Running many searches for each query and operating a large AI model in real-time is expensive. A practical challenge will be making the system sustainable in terms of costs and infrastructure. Google will likely invest in more efficient models and optimizations (for example, executing more targeted fan-outs only when necessary, or reusing already-calculated results for similar queries).

Speed must remain central: AI Mode already surprises with the speed at which it generates long, rich responses, and this is the result of enormous parallelization. Scaling this solution to all users globally is non-trivial, and Google will proceed gradually.

Evolution Toward Multimodality and AI Agents

The future of AI search will almost certainly integrate other types of content and actions. Google has already announced its intention to enrich AI responses with visual elements (images, videos) and even model-generated charts to visualize data. This could imply fan-out not only on textual queries but also on image searches or datasets.

Moreover, the “agentic” direction opens scenarios where AI Mode doesn’t stop at reading information but actively interacts with external services on the user’s behalf (booking, buying, personalizing results). In these cases, Query Fan-Out becomes part of a task orchestrator: the AI must not only find data but also make decisions and perhaps dialogue with the user for confirmation. This aligns with predictions about why 2025 will be the year of AI agents.

Conclusion

Query Fan-Out in Google AI Mode marks a significant evolutionary step in how search engines work. From a paradigm based on one query → one list of results, we’re moving to a paradigm of one query → many queries → single synthetic response.

It’s a change that enriches the user experience but requires content creators to adapt and poses new challenges for Google in ensuring quality, speed, and service sustainability.
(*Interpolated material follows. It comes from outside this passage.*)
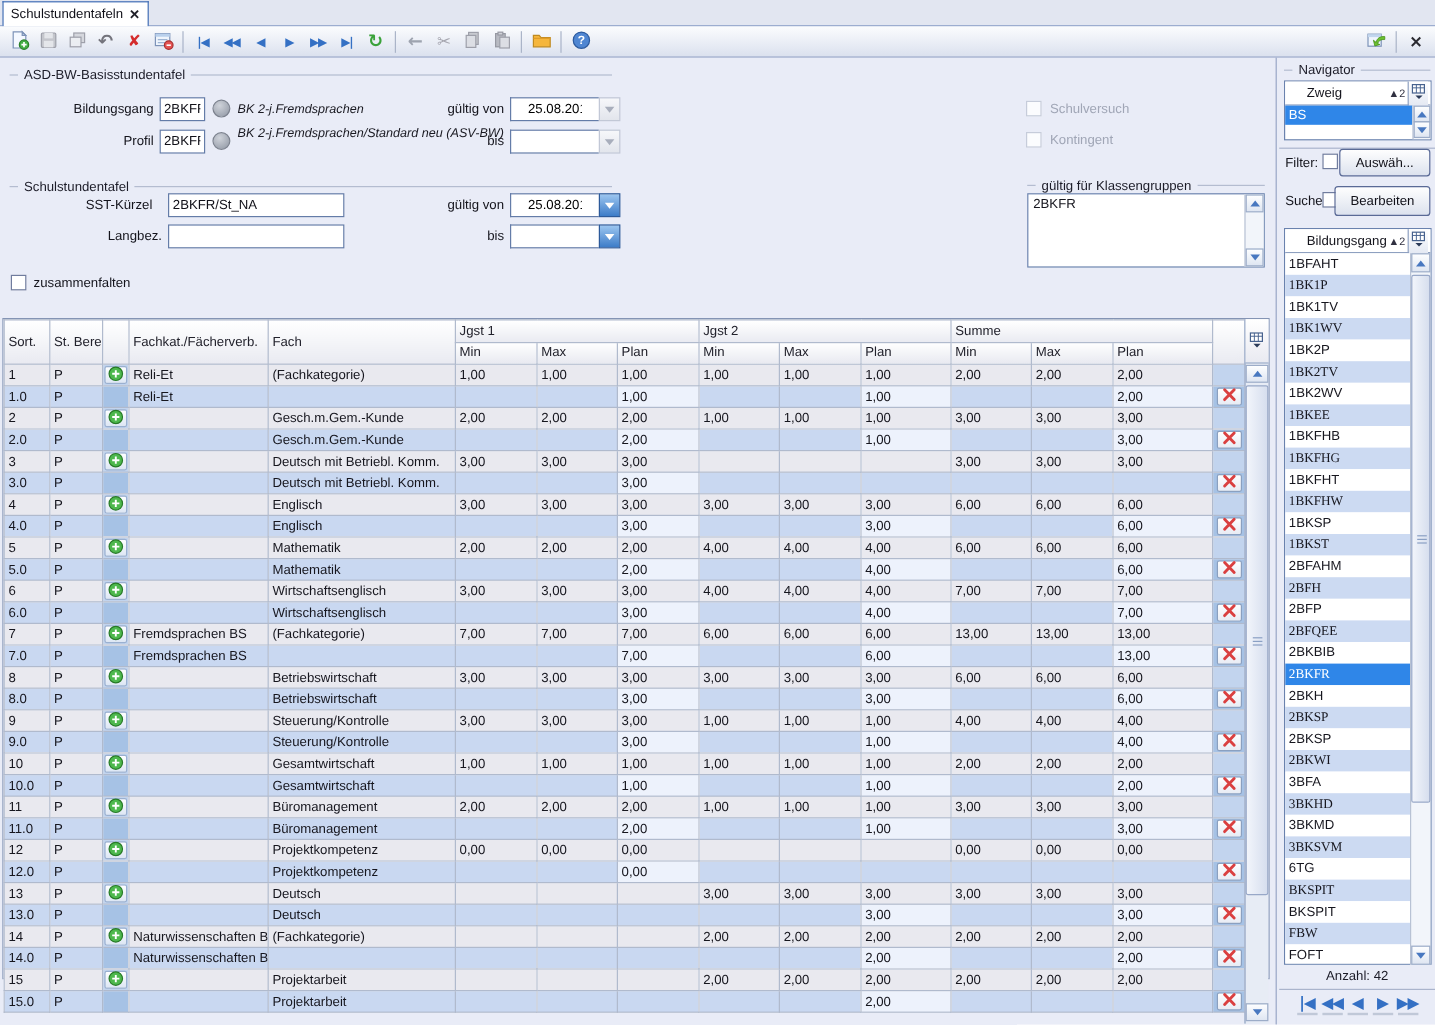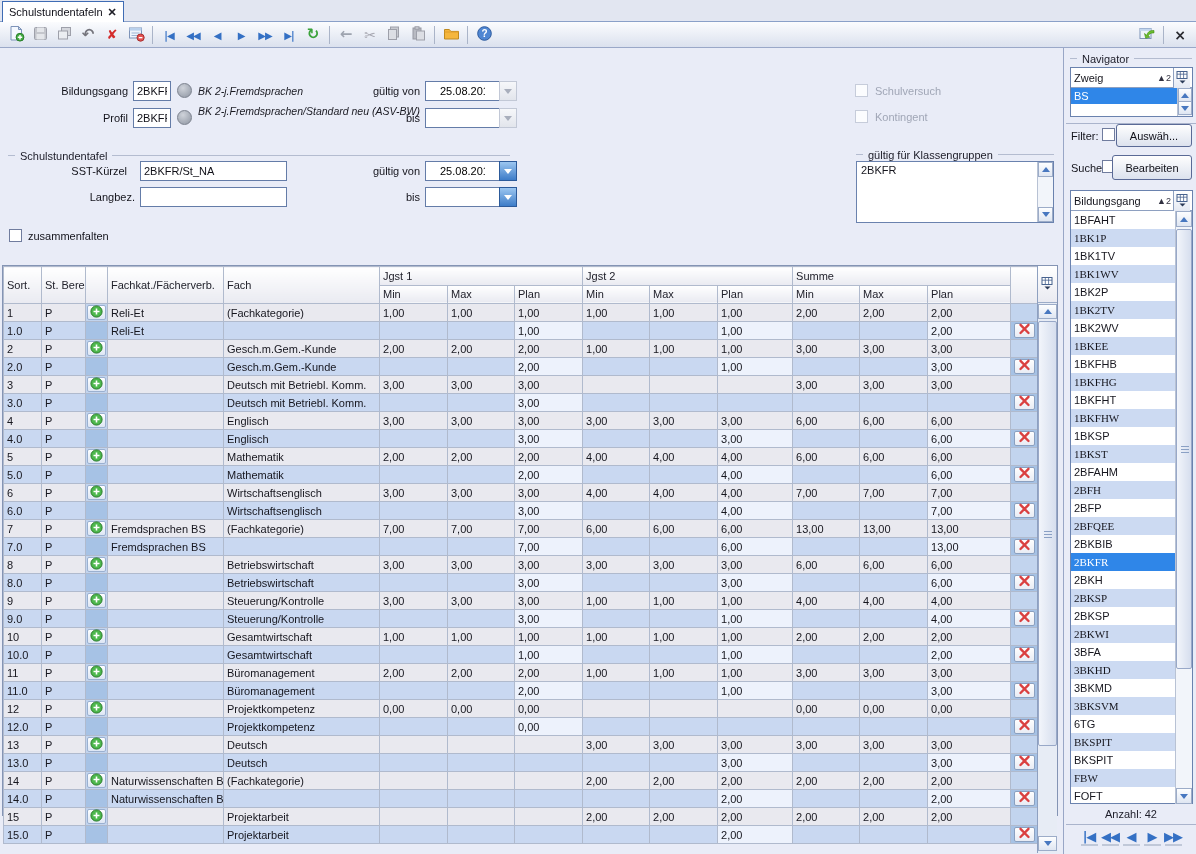"ASD-BW-Basisstundentafel" div.legend { html: none -> <div> <span>ASD-BW-Basisstundentafel</span> </div> }
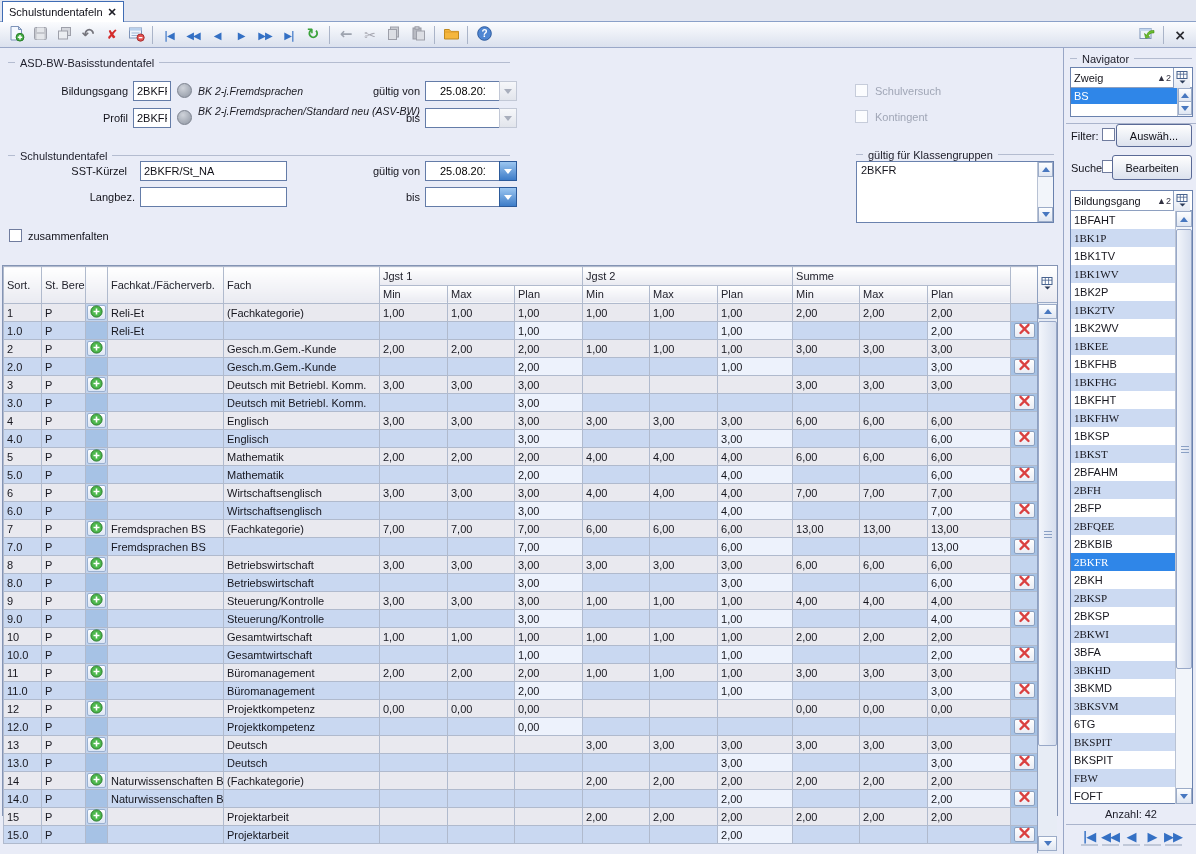"Zweig" .navhead { padding: 0 2px 0 3px -> 0 2px 0 18px }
The impact on the world of online search and SEO is comparable to few other past revolutions (think of PageRank’s introduction or the advent of mobile).

We’re facing a “new normal” where AI plays a central role in organizing and mediating access to information. For this transition to succeed, it will be crucial to continue monitoring and refining the system – with user feedback, ethical guidelines, and technological improvements – to maximize benefits while minimize risks.

The journey has just begun, and Query Fan-Out is destined to remain one of the key tools with which Google’s AI will accompany us in discovering knowledge on the web. As we navigate this AI-dominated future of search, understanding these new paradigms becomes essential for anyone working in digital marketing and SEO.